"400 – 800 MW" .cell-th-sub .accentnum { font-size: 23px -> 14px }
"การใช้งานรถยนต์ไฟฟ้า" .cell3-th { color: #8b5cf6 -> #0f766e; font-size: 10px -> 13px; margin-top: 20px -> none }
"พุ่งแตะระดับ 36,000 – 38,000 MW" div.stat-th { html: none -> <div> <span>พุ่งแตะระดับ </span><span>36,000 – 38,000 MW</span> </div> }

...

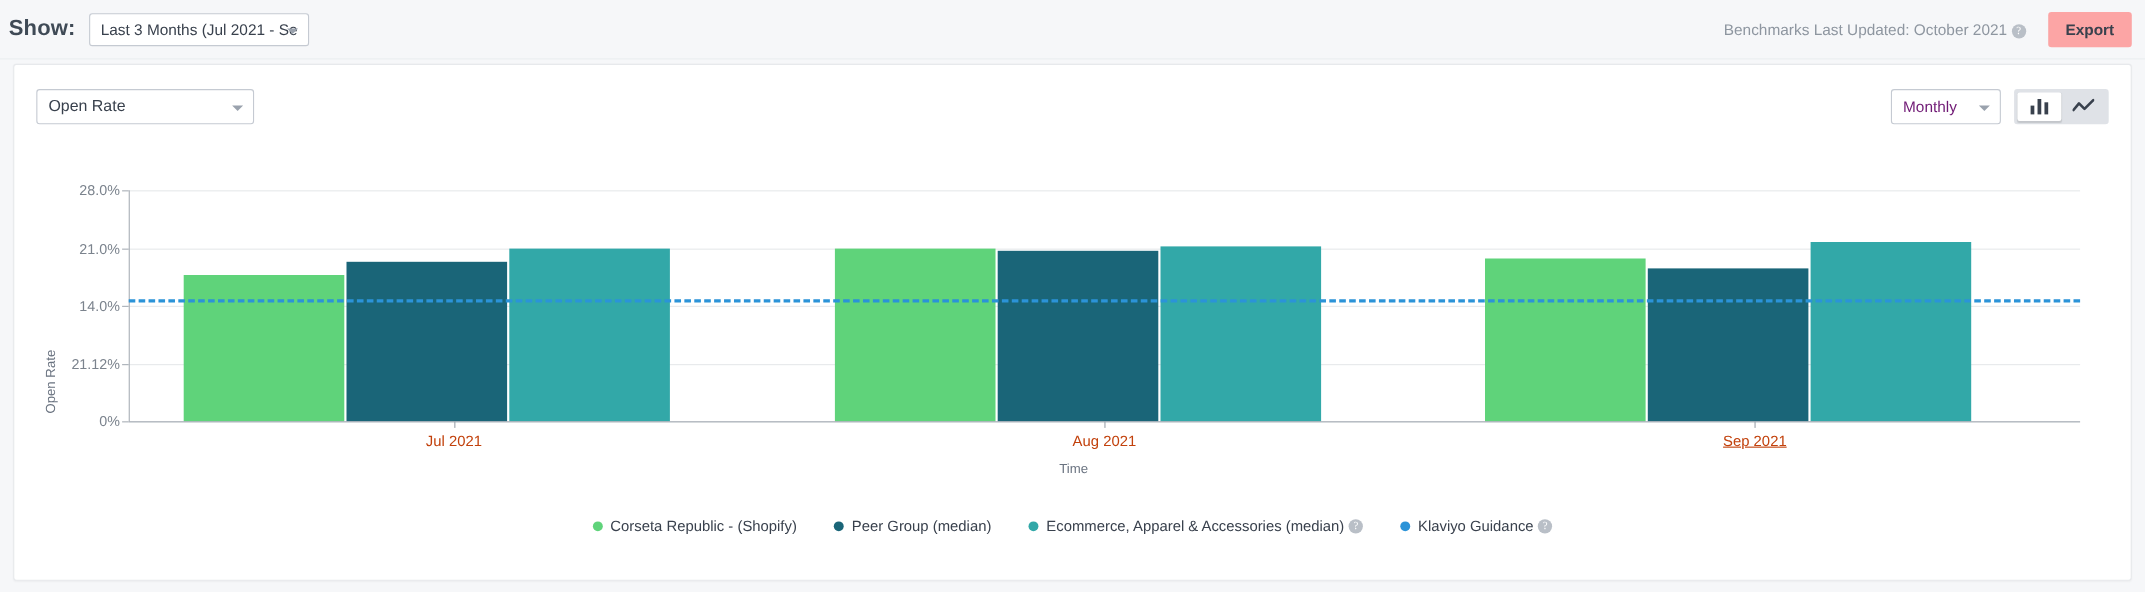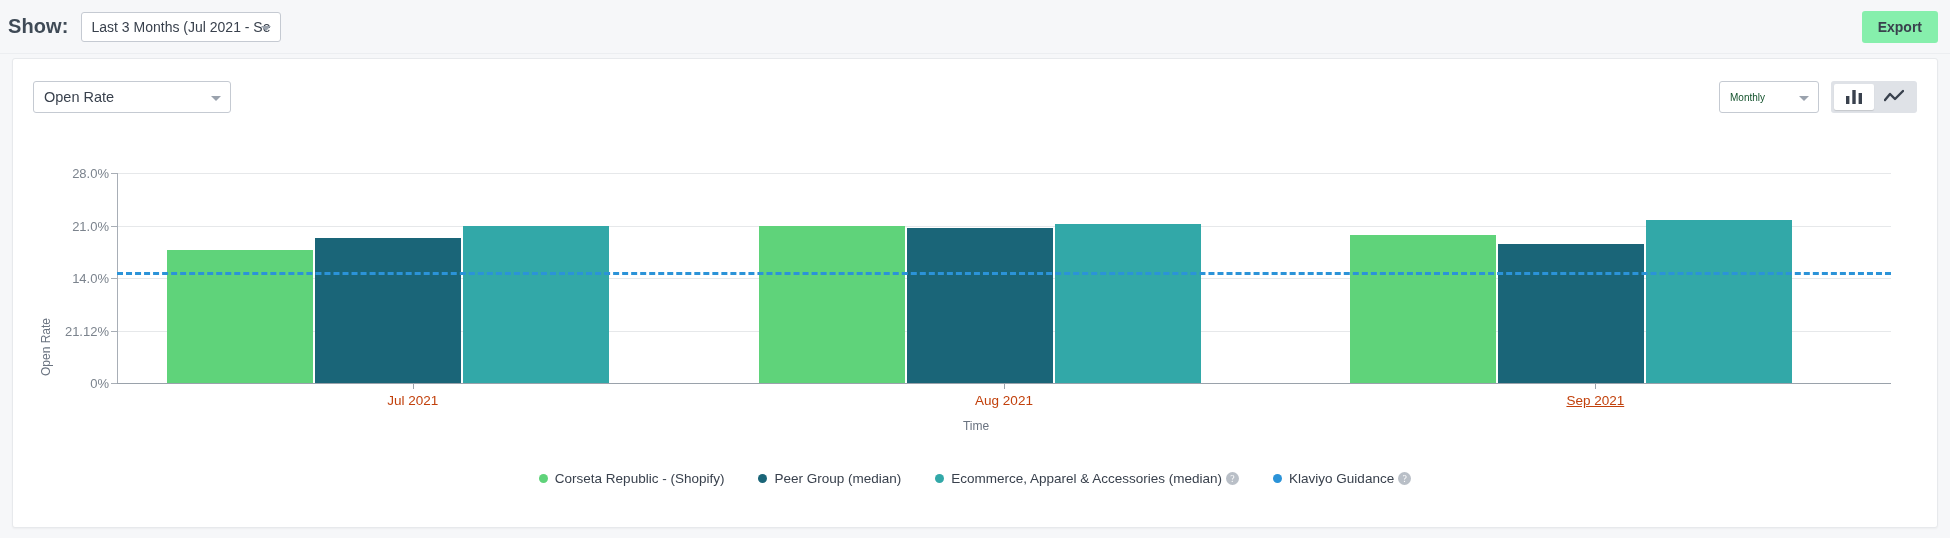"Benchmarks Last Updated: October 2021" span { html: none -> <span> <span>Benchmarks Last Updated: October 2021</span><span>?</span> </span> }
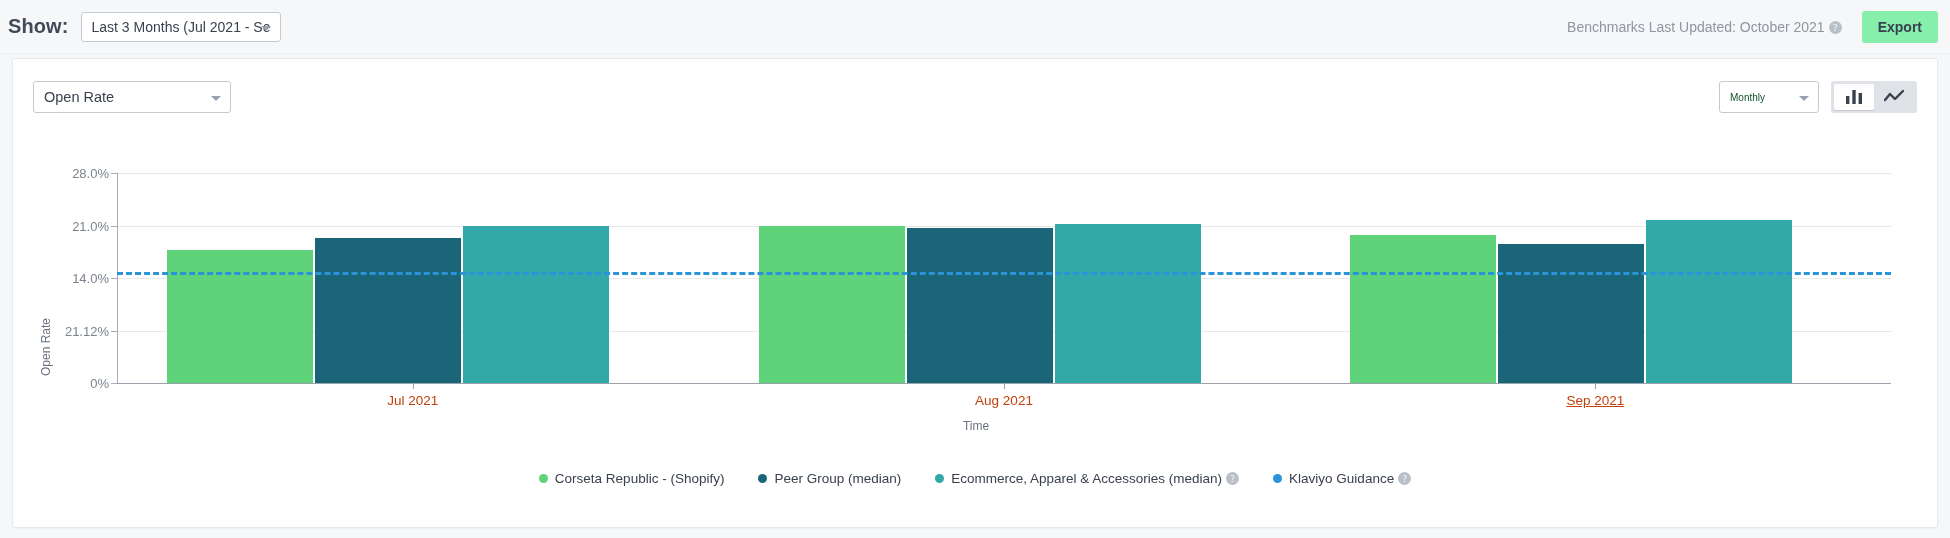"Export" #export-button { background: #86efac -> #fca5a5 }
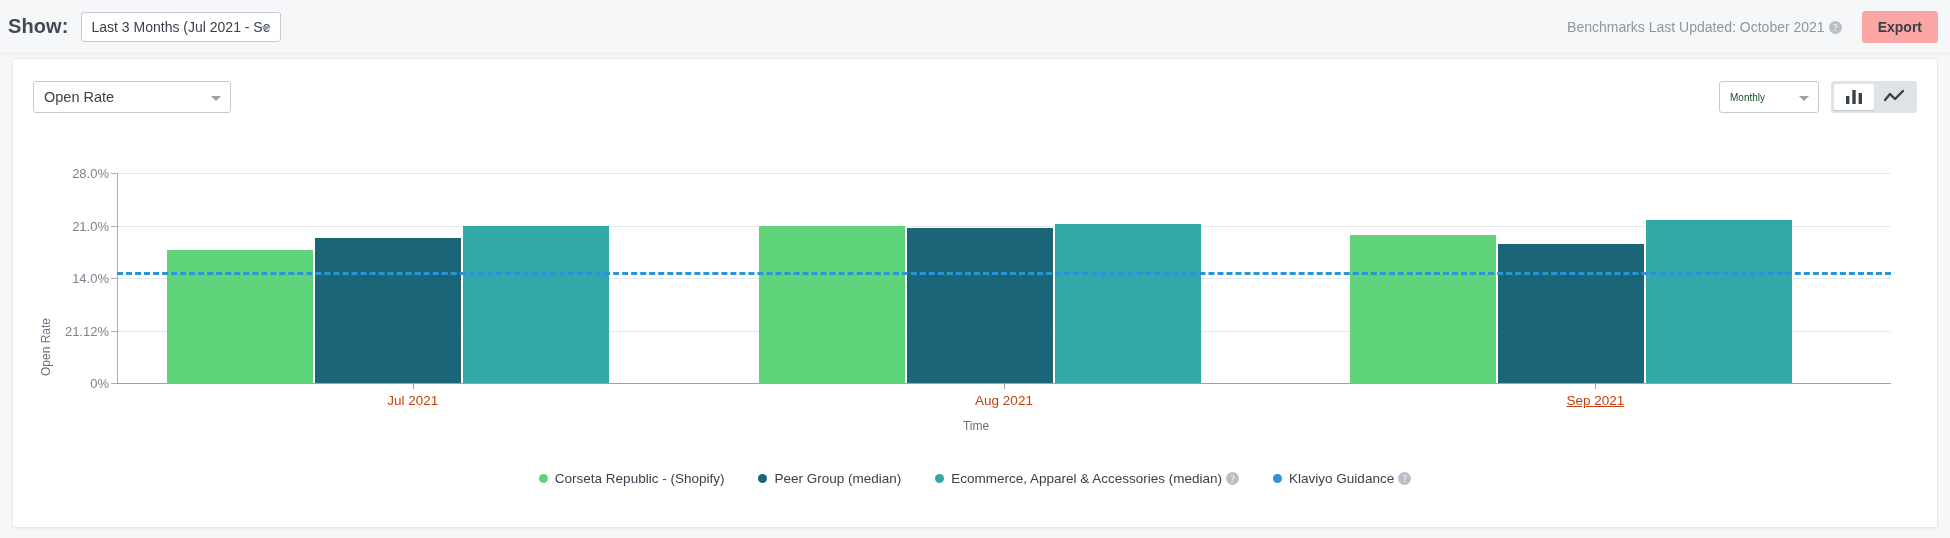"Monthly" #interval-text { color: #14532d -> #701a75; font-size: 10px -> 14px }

- The task
In the listing above, find the line with "font-size: 23px ->" and the line with "color: #8b5cf6 ->". Output those two lines and every line between them, exactly as written.

- Result of the exercise
"400 – 800 MW" .cell-th-sub .accentnum { font-size: 23px -> 14px }
"การใช้งานรถยนต์ไฟฟ้า" .cell3-th { color: #8b5cf6 -> #0f766e; font-size: 10px -> 13px; margin-top: 20px -> none }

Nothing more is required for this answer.